Prestes a completar dez anos de marca, mostra-se assustada com o aumento da temperatura atual, e também vê diversos prejuízos associados à indústria convencional. “Além de tudo, há a questão da exploração humana na produção de marcas enormes. É preciso pensar no respeito ao ser humano e ao meio ambiente.”

Flavia Aranha, estilista (Crédito:Divulgação)

“A fibra natural respira, independente da crise climática. Um país tropical não pode basear o vestuário no petróleo. É insano que 95% dos uniformes sejam 100% poliéster.”
Flavia Aranha, estilista

Renkun Chen, da Universidade da Califórnia (à esq.): aparelho reduz temperatura do organismo em até 10º (Crédito:David Baillot)

Novas tecnologias

Dentro de startups ou de laboratórios universitários ao redor do mundo, pesquisadores desenvolvem inovações que prometem resfriar o organismo, de tecidos especiais a dispositivos que funcionam como ar-condicionado corporal.

Enquanto o algodão branco já é responsável por refletir 60% da luz solar, pesquisadores da Universidade de Ciência e Tecnologia de Huazhong, na China, acabam de desenvolver tecidos capazes de rebater 90% dos raios solares. As peças resfriam 5ºC durante o dia e 10ºC à noite, de acordo com estudo publicado na revista Science.

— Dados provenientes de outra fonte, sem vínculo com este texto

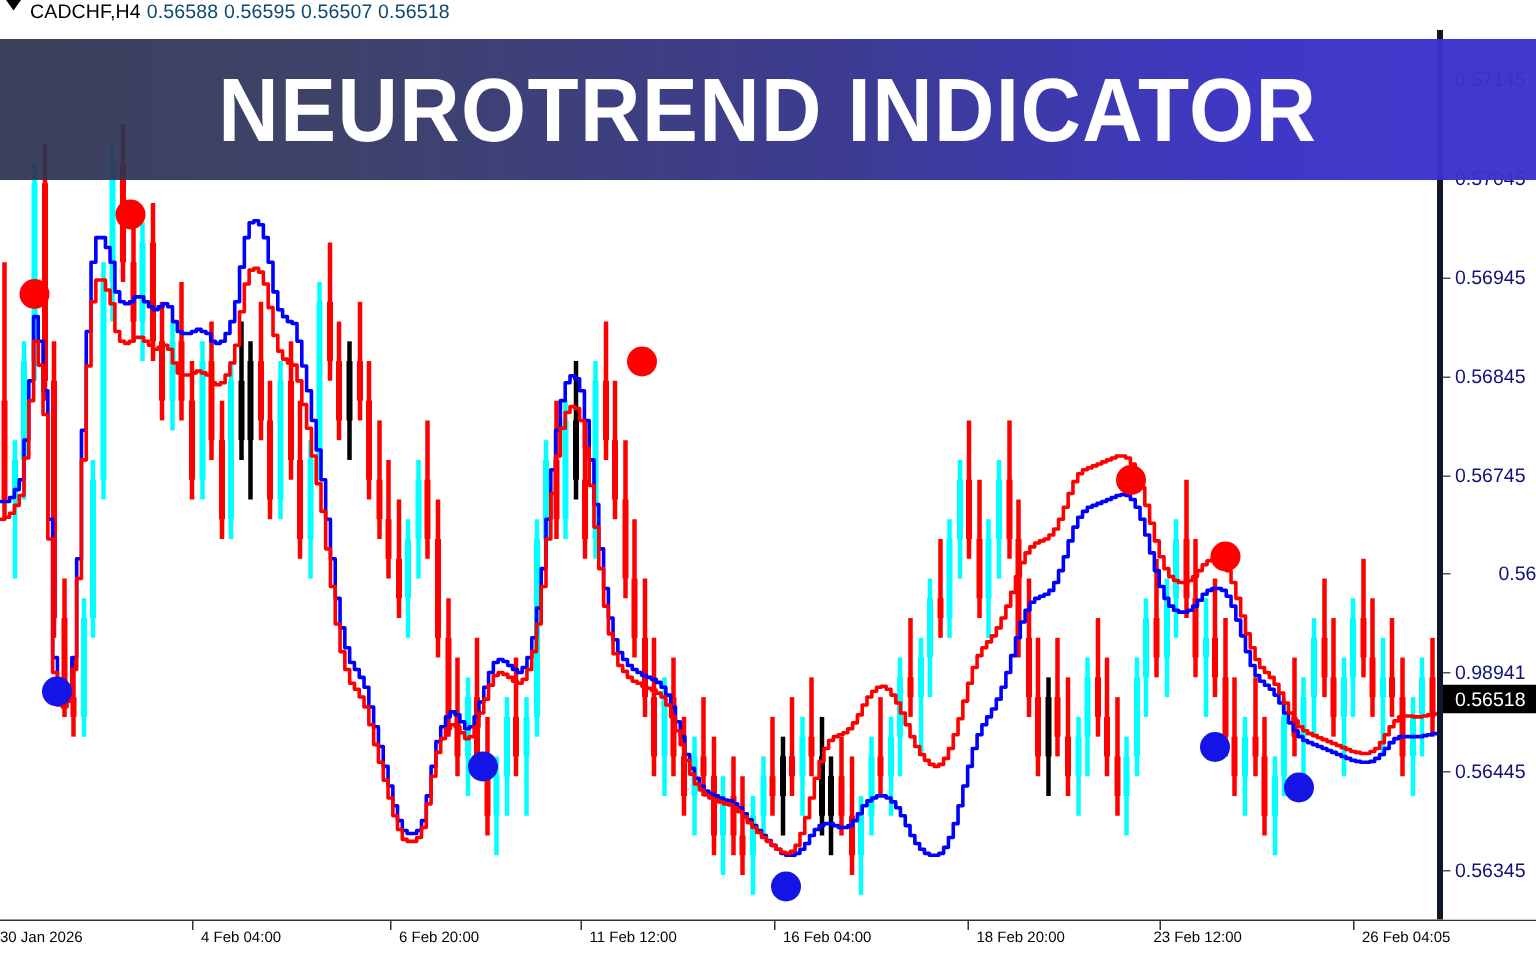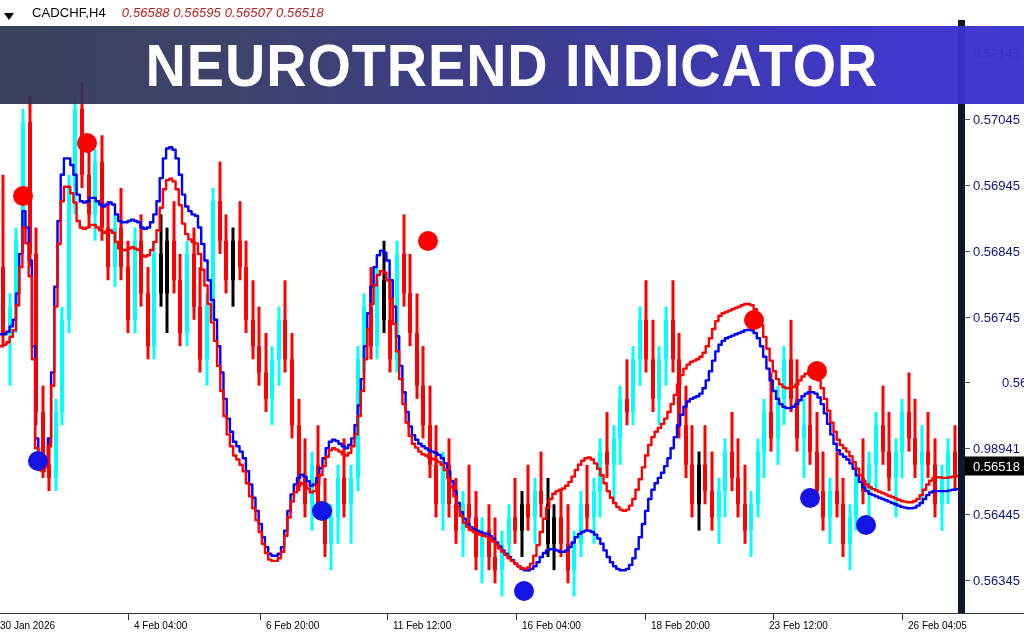--- a/index.html
+++ b/index.html
@@ -9,7 +9,7 @@
 
   
   .infobar{position:absolute;left:0;top:0;width:924px;height:20px;
-           display:flex;align-items:flex-end;gap:16px;padding-left:4px;
+           display:flex;align-items:flex-start;gap:4px;padding-left:4px;
            box-sizing:border-box;background:#fff;z-index:6;}
   .caret{width:0;height:0;border-left:5px solid transparent;
          border-right:5px solid transparent;border-top:7px solid #000;

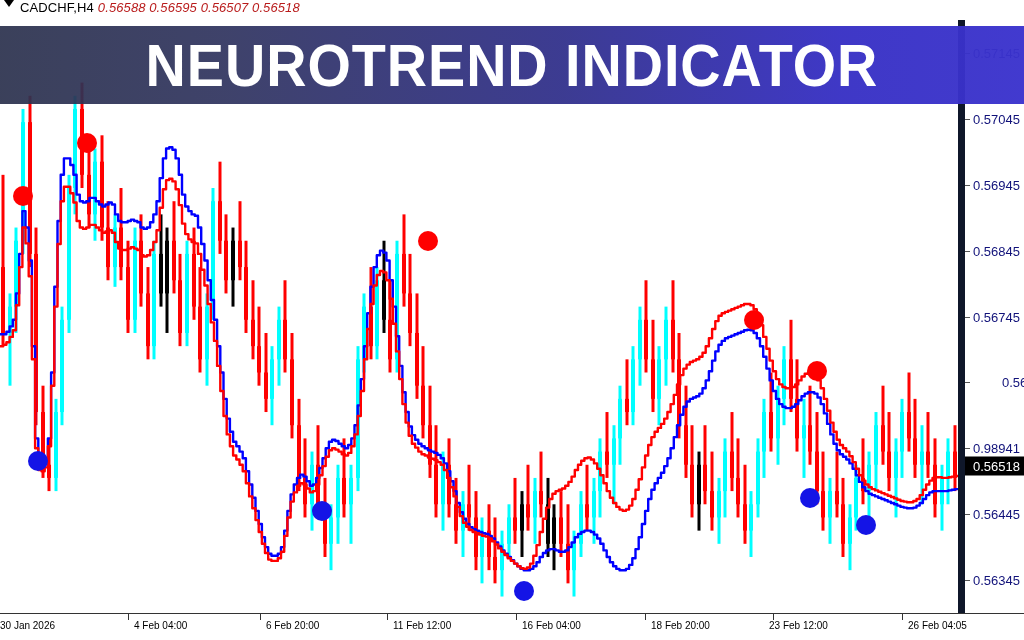--- a/index.html
+++ b/index.html
@@ -15,7 +15,7 @@
          border-right:5px solid transparent;border-top:7px solid #000;
          margin-right:2px;}
   .sym{font-size:13px;color:#000;letter-spacing:.1px;}
-  .ohlc{font-size:13px;color:#b91c1c;letter-spacing:.1px;font-style:italic;}
+  .ohlc{font-size:13px;color:#0c4a6e;letter-spacing:.1px;}
 
   
   .plot{position:absolute;left:0;top:20px;width:958px;height:593px;

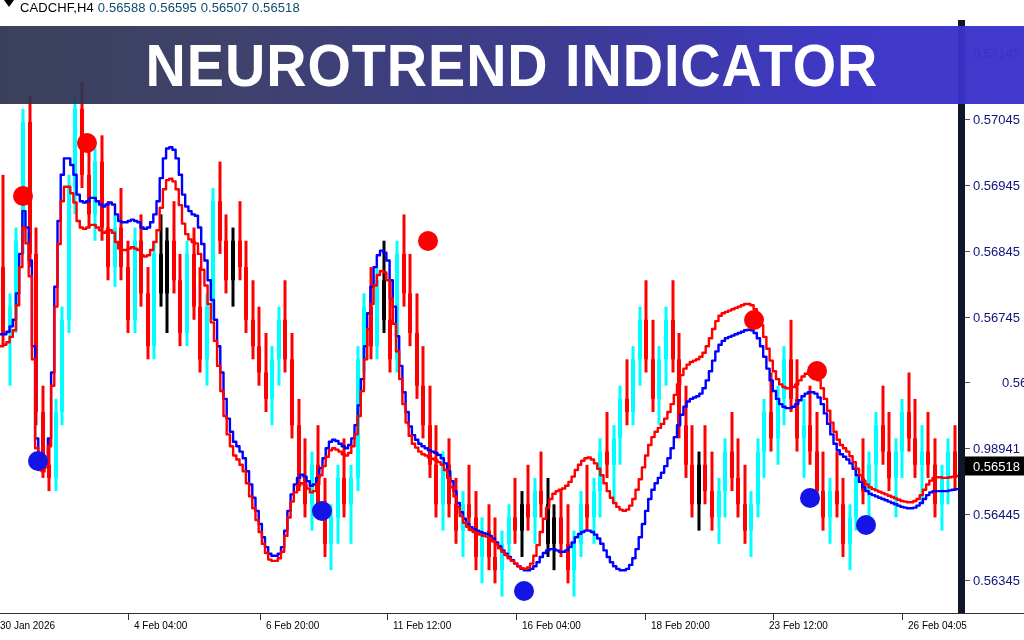--- a/index.html
+++ b/index.html
@@ -39,7 +39,7 @@
   .ttick{position:absolute;top:0;width:1px;height:6px;background:#333;}
 
   
-  .banner{position:absolute;left:0;top:26px;width:1024px;height:78px;z-index:5;
+  .banner{position:absolute;left:0;top:26px;width:1024px;height:94px;z-index:5;
           background:linear-gradient(90deg,
                      rgba(44,50,78,.93) 0%,
                      rgba(48,52,95,.93) 22%,

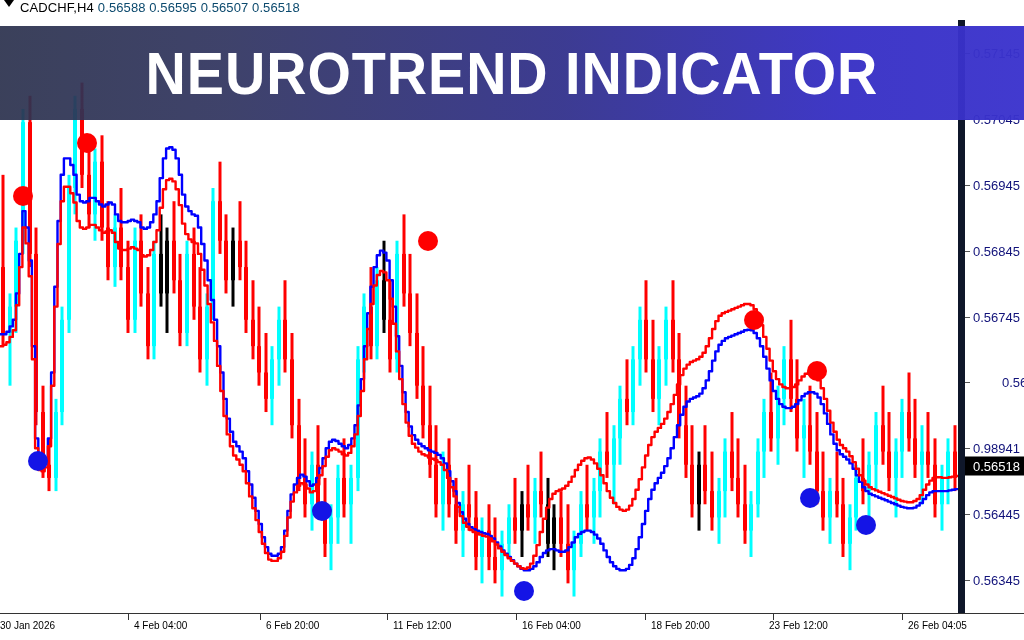--- a/index.html
+++ b/index.html
@@ -24,7 +24,7 @@
 
   
   .pricescale{position:absolute;left:958px;top:20px;width:66px;height:593px;
-              background:#fff;border-left:7px solid #0f172a;box-sizing:border-box;z-index:4;}
+              background:#fff;border-left:4px solid #0f172a;box-sizing:border-box;z-index:4;}
   .plabel{position:absolute;left:8px;font-size:13px;color:#11127a;
           white-space:nowrap;transform:translateY(-50%);}
   .ptick{position:absolute;left:0;width:5px;height:1px;background:#555;}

Sob a roupa: colete com gelo diminui calor e umidade, de atletas a socorristas (acima). À venda: linha Airsim, da UNIQLO, promete secura e frescor o dia todo (abaixo) (Crédito:Divulgação)
(Divulgação)

Além dos cidadãos comuns, são os atletas os alvos dos protótipos que pretendem combater o estresse térmico. O fenômeno se dá quando a temperatura do indivíduo ultrapassa os 36,5ºC e não consegue retroceder.

Segundo pesquisa do Laboratório de Aplicações de Satélites Ambientais da Universidade Federal do Rio de Janeiro (Lasa/UFRJ), passa de 38 milhões o número de brasileiros expostos à condição.

Dores de cabeça e cansaço são sintomas básicos e os que possuem doenças pré-existentes correm risco de morte.

A inovação tem seu valor, mas precisa caminhar com a mudança de paradigma. “A questão é muito mais desacelerarmos do que continuar produzindo, mesmo que com tecnologia, para que se passe menos calor”, diz Marcio Banfi, stylist e professor no curso de Moda da Faculdade Santa Marcelina.